Он заставил себя рассмеяться над анекдотом, который, по-видимому, хирург рассказывал всем, кто оставался в живых после его операций.
Хуже стало ему в палате. При перистальтике — или как она называется? — кишок. Вот тогда было особенно больно и хотелось хоть немного постонать. Но сдержал себя… Конечно, это чепуха, когда говорят, что аппендицит — легкая операция. Может, хирургам она и легкая. А больным не очень. Или это у него она так тяжело прошла?..
Но через некоторое время… через два года?.. Нет, через три. Да, это было в тридцать восьмом, — он понял, что улыбаться при удалении этого дурацкого аппендикса — чепуха, Когда почувствовал, как в самом деле бывает, когда загоняют под ногти иголки. Под самые настоящие живые ногти — самые настоящие швейные иголки. И все равно улыбался и глядел в лицо этому негодяю Косме Райето так же весело и бесстрашно, как глядел на него его сын Семен, когда задавал этот подлый вопрос.
Он почувствовал, что у него заныли пальцы, и подумал о том, какое счастье, что у человека нет памяти на физическую боль — иначе для многих людей жизнь стала бы невозможной… Райето переговаривался со своим подручным Доминго на андалузском диалекте — профессиональном языке тореадоров и бандитов… «Ты нам заплатишь за эту газету…» — твердил Райето.
Он слабо улыбнулся, вспомнив эту свою проделку… Фашистский генерал-фалангист Ягуэ выступил с резкой критикой Франко, обвиняя его в том, что он пресмыкается перед итало- германскими фашистами и разбазаривает национальные богатства Испании. Коваль придумал, как использовать это выступление генерала Ягуэ против Франко. Он организовал выпуск газеты якобы от имени фалангистов, в которой поместил сильно приукрашенную «речь» генерала Ягуэ. Газету, являвшуюся по формату, шрифту, качеству бумаги точной копией, двойником фалангистской газеты, широко распространили на территории мятежников.

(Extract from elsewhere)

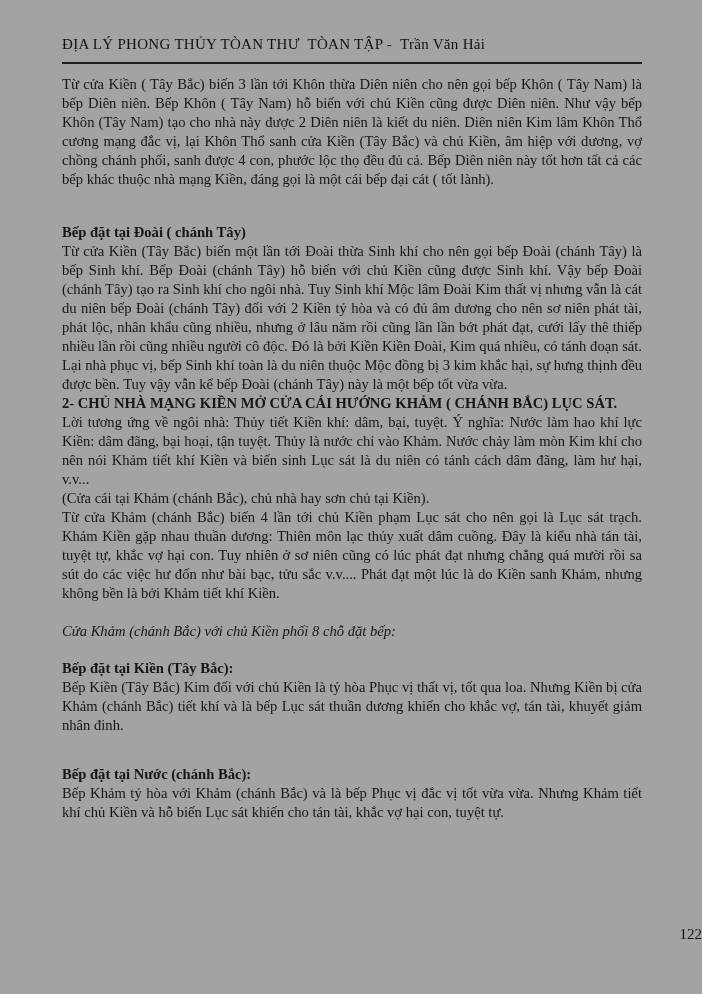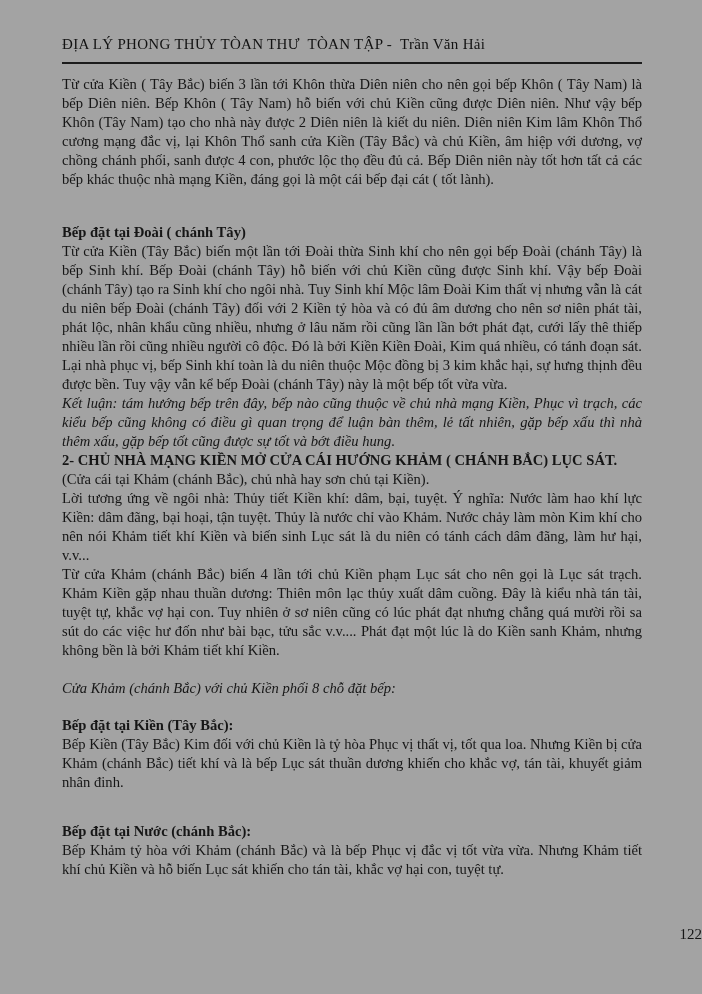"Kết luận: tám hướng bếp" p.italic { html: <p>Kết luận: tám hướng bếp trên đây, bếp nào cũng thuộc về chủ nhà mạng Kiền, Phục vì trạch, các kiểu bếp cũng không có điều gì quan trọng để luận bàn thêm, lẻ tất nhiên, gặp bếp xấu thì nhà thêm xấu, gặp bếp tốt cũng được sự tốt và bớt điều hung.</p> -> none }
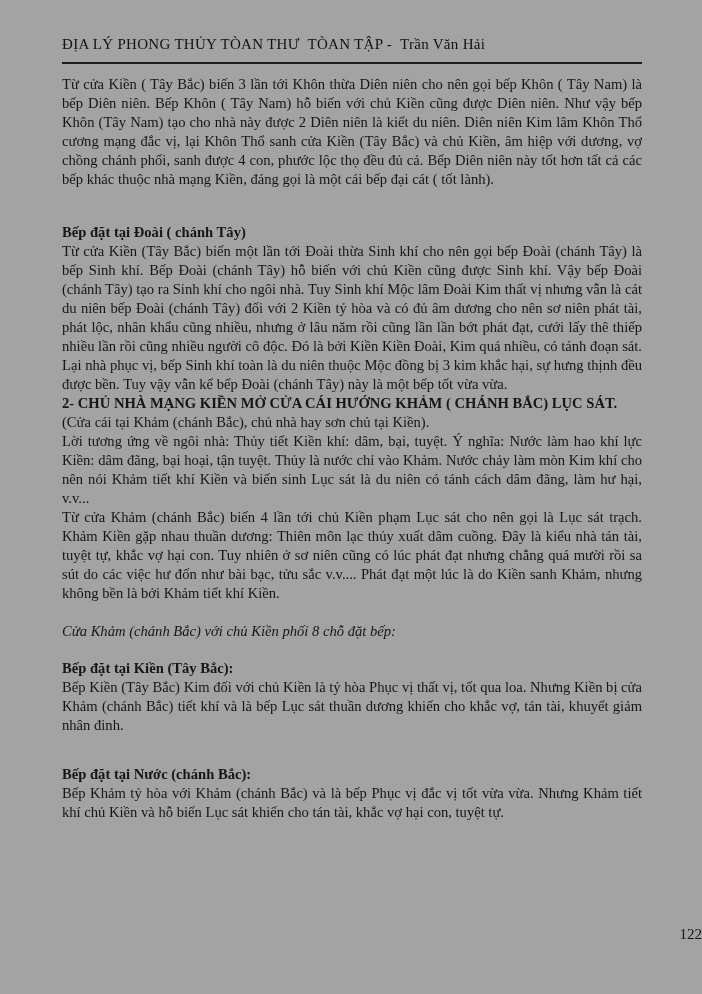"(Cửa cái tại Khảm (chánh" p { order: before "Lời tương ứng về ngôi" -> after "Lời tương ứng về ngôi" }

И он заплатил… Тогда с ним работала молодая француженка, по имени Мари Сиоран, очень похожая на испанку — с иссиня-черными волосами, с матово-смуглой, без румянца, кожей, с умными и грустными темными глазами…
«Эта женщина… — подумал он. — Эта женщина прекрасная, как испанка, и несчастная, как Испания…» Он никогда не говорил ей, что любит ее. Даже от себя скрывал. Знал, что нельзя. Не до этого было. А Косме Райето как-то сумел это понять. Как-то догадался.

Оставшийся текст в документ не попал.